A number of studies have investigated the associations between periodontitis (PD) and cardiovascular (CV) disease. Carotid intima-media thickness (c-IMT) measurement is a non-invasive technique, which has been shown to correlate with the individual CV risk factor burden as well as the risk of future CV events, including coronary artery disease and stroke
The aim of this review was to address the question; What is the association between PD and vascular function as assessed by c-IMT and FMD (Flow-mediated dilation) and what is the impact of PD treatment on these variables in adult suffering from PD?
Searches were conducted in The Cochrane Oral Health Group’s Trials Register, Cochrane Central Register of Controlled Trials (CENTRAL), Medline, Embase, SCI-Expanded, Lilacs, SIGLE. Human Observational and experimental studies designs (cross-sectional, case- control, population surveys, cohort studies, pilot studies, controlled trials and randomized controlled trials) were considered. Two reviewers carried out study selection and data abstraction. Cohort, case-control and cross-sectional studies were assessed for quality using the Newcastle-Ottawa Quality Assessment Scale (NOS)
- 35 publications were included with 22 contributing to the meta-analysis.
- The majority of the studies (25) were observational. According to the NOS the majority of the studies were categorized as low or medium risk of bias.
- Meta-analysis demonstrated that the diagnosis of PD was associated with
- a mean increase in c-IMT of 0.08 mm (95% C.I. = 0.07-0.09) and
- a mean difference in FMD of 5.1% compared to controls (95% C.I. = 2.08-8.11%).

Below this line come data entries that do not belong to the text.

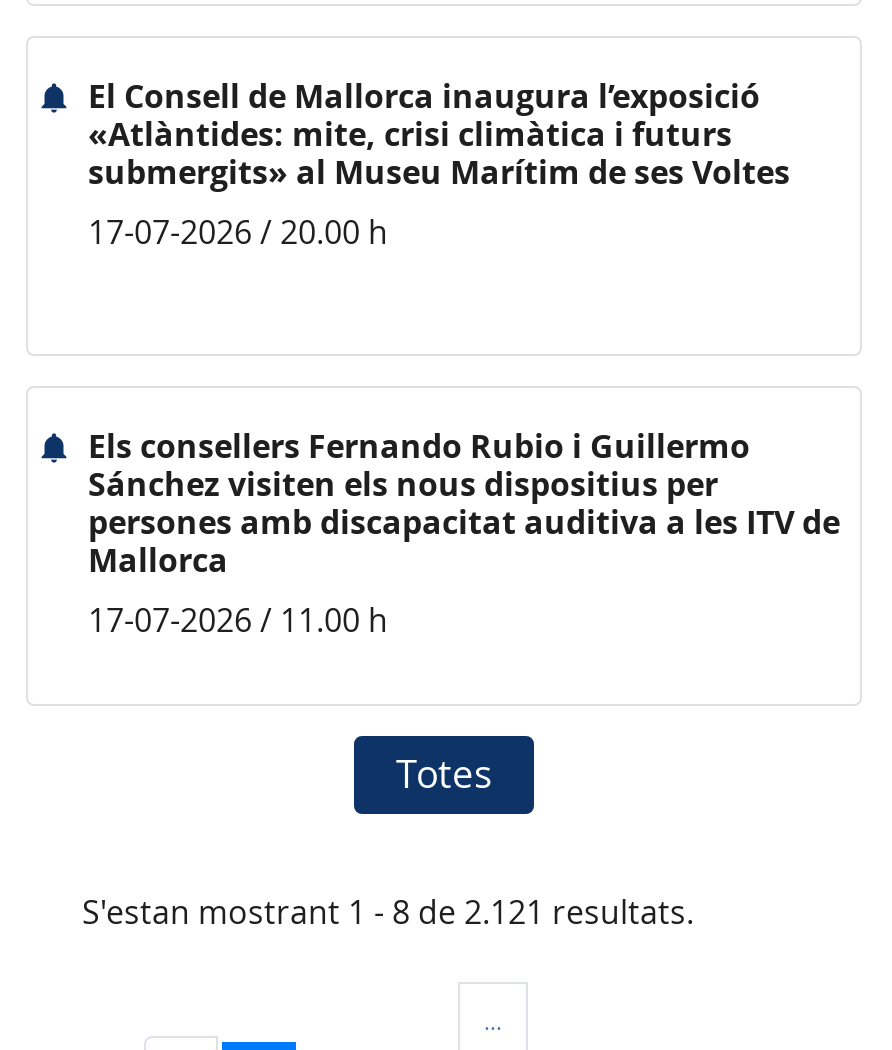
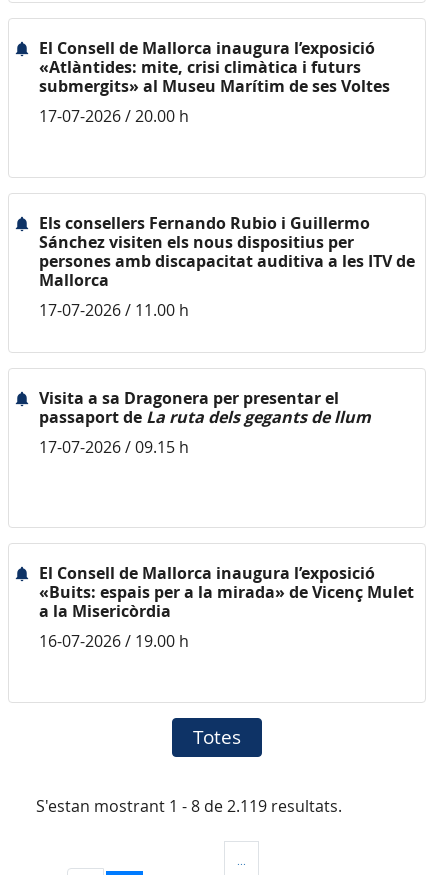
+ Visita a sa Dragonera per presentar el
+ passaport de La ruta dels gegants de llum
+ 17-07-2026 / 09.15 h

+ El Consell de Mallorca inaugura l’exposició
+ «Buits: espais per a la mirada» de Vicenç Mulet
+ a la Misericòrdia
+ 16-07-2026 / 19.00 h

- S'estan mostrant 1 - 8 de 2.121 resultats.
+ S'estan mostrant 1 - 8 de 2.119 resultats.
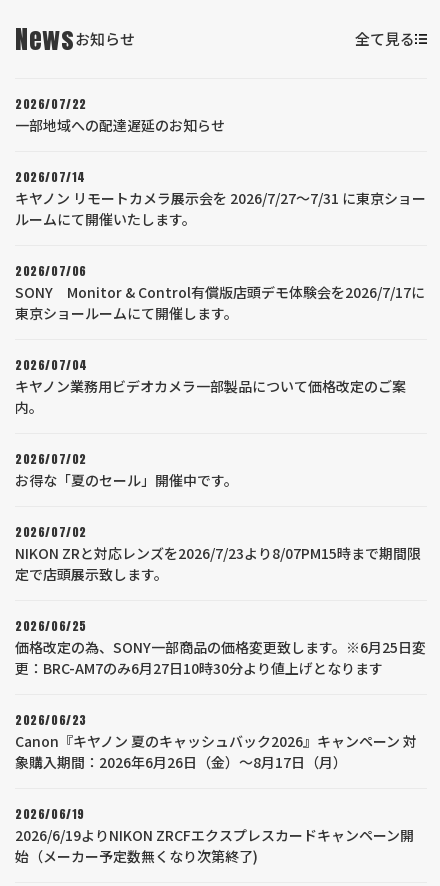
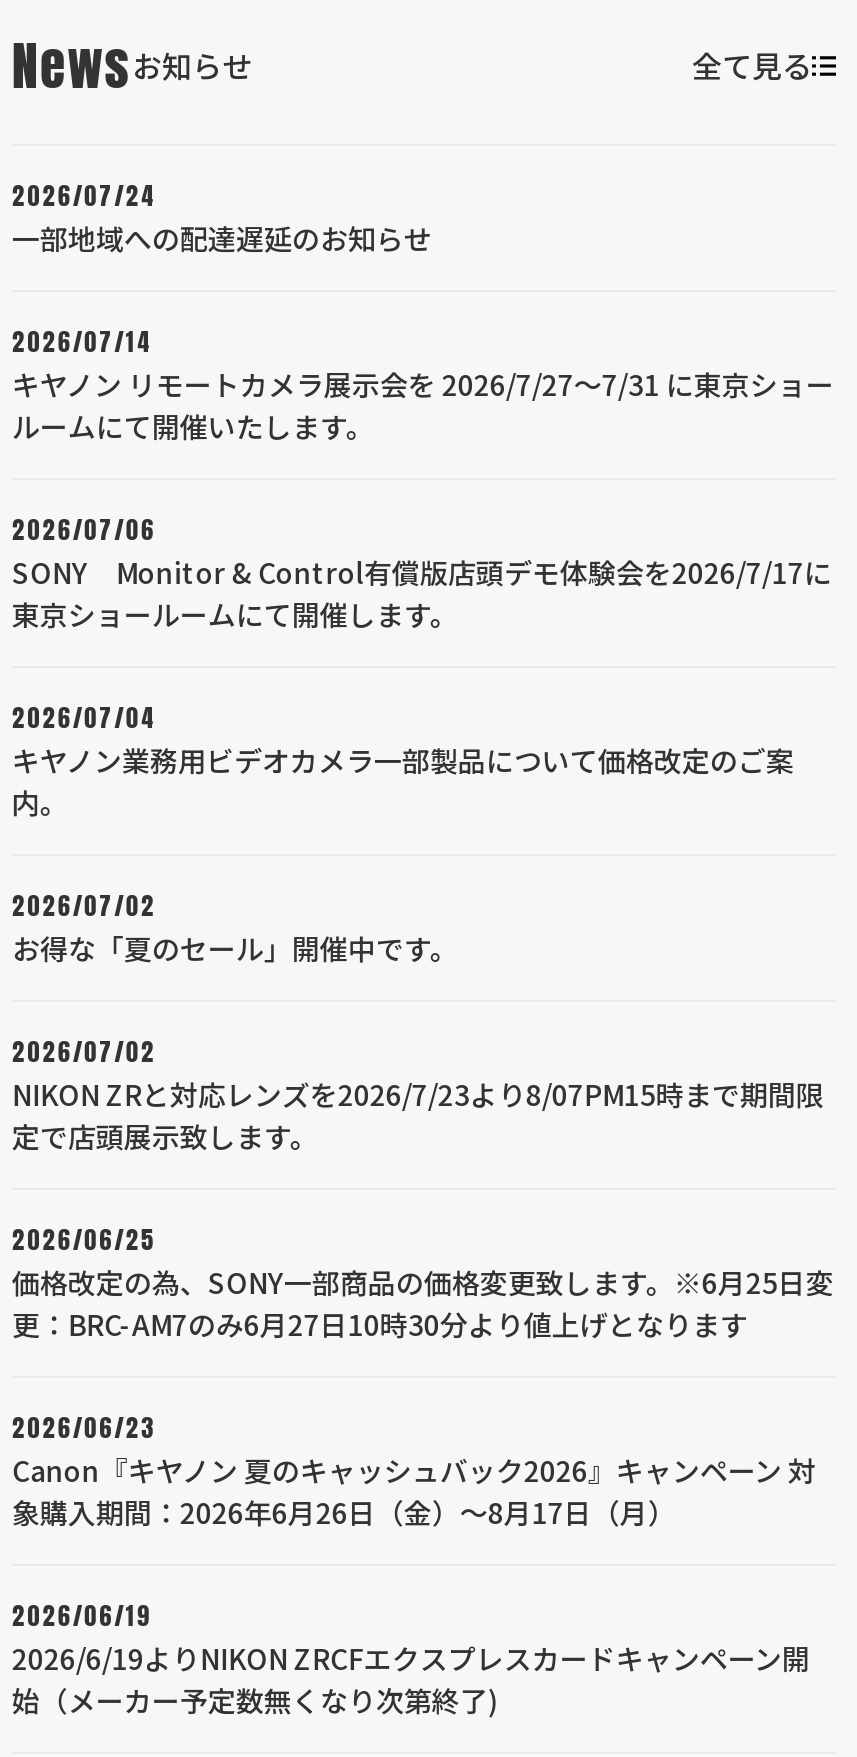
- 2026/07/22
+ 2026/07/24
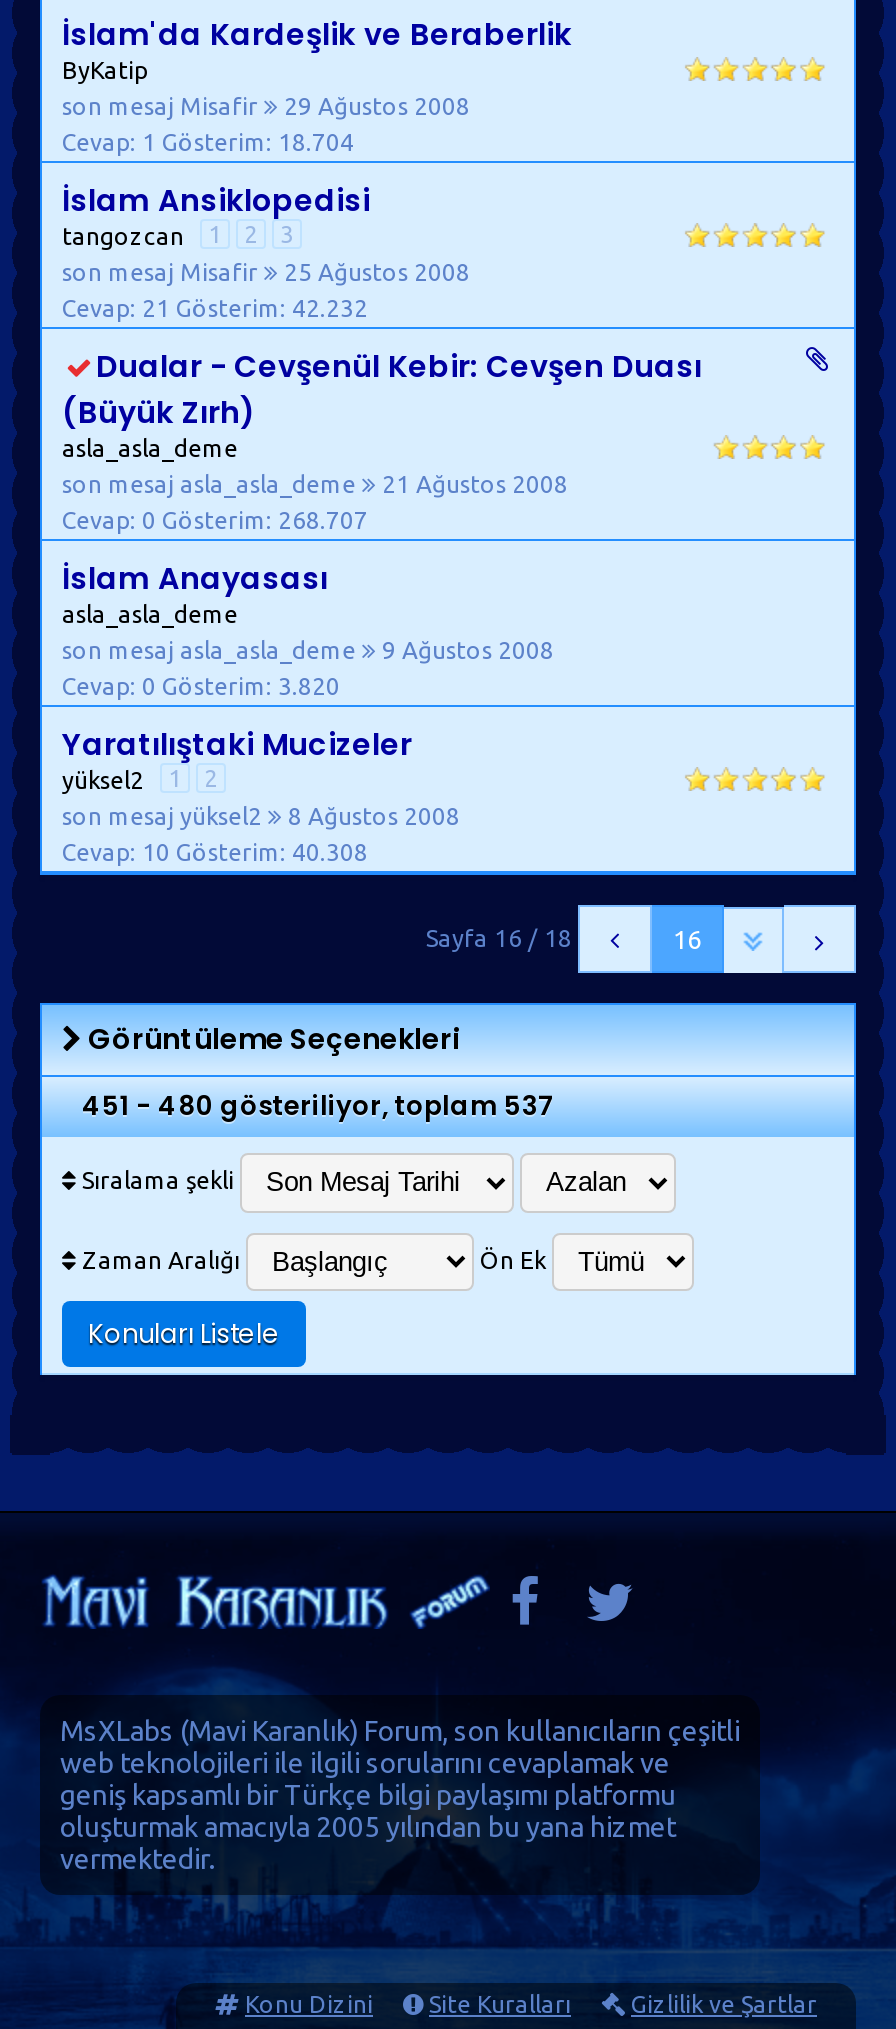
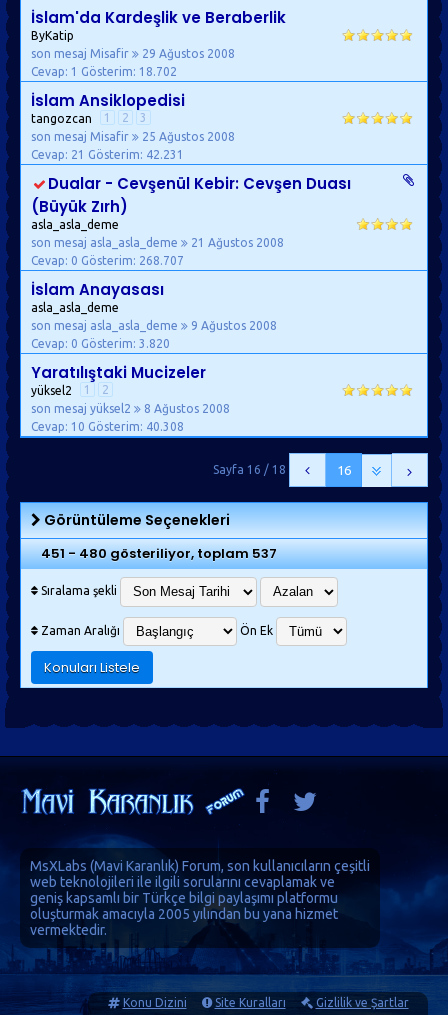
- Cevap: 1 Gösterim: 18.704
+ Cevap: 1 Gösterim: 18.702

- Cevap: 21 Gösterim: 42.232
+ Cevap: 21 Gösterim: 42.231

- meta-analysis of the effects of periodontal treatment on FMD showed a mean improvement of 6.64% between test and control (95% C.I. = 2.83-10.44%).
The authors concluded
This review demonstrated an association between increased c-IMT, impaired FMD and PD. Data from intervention studies suggested a beneficial effect of periodontal treatment on FMD indicating an improvement in endothelial function. The findings support investigation of periodontitis treatment on cardiovascular outcomes.
While most of the studies were observational and were rated as being of low to medium bias the was considerable variation in the definitions of PD, observed population, carotid segments studies and the definition of c-IMT. Also, as has been noted in other studies comparing PD and CV PD shares a number of important risk factors with CV.
The mean difference between the two group found in the meta-analysis was 0.08mm and vidence suggests that for every 0.1 mm difference in c-IMT, the relative risk of future myocardial infarction increases of 1.15 times (95% CI, 1.12-1.17) and for stroke increases of 1.18 times (95% CI, 1.16-1.21).
We recently reported on a Cochrane review (Dental Elf -1st Sept 2014) that found only low quality evidence which was insufficient to support or refute whether periodontal therapy can prevent the recurrence of CVD in the long term in patients with chronic periodontitis. Although a 2013 review by Teeuw (Dental Elf- 16th Dec 2013) did find that periodontal treatment reduced some biomarkers of atherosclerotic disease they did not included c-IMT or FMD.
Orlandi M, Suvan J, Petrie A, Donos N, Masi S, Hingorani A, Deanfield J, D’Aiuto F. Association between periodontal disease and its treatment, flow-mediated dilatation and carotid intima-media thickness: A systematic review and meta-analysis. Atherosclerosis. 2014 Sep;236(1):39-46. doi: 10.1016/j.atherosclerosis.2014.06.002. Epub 2014 Jun 17. Review. PubMed PMID: 25014033.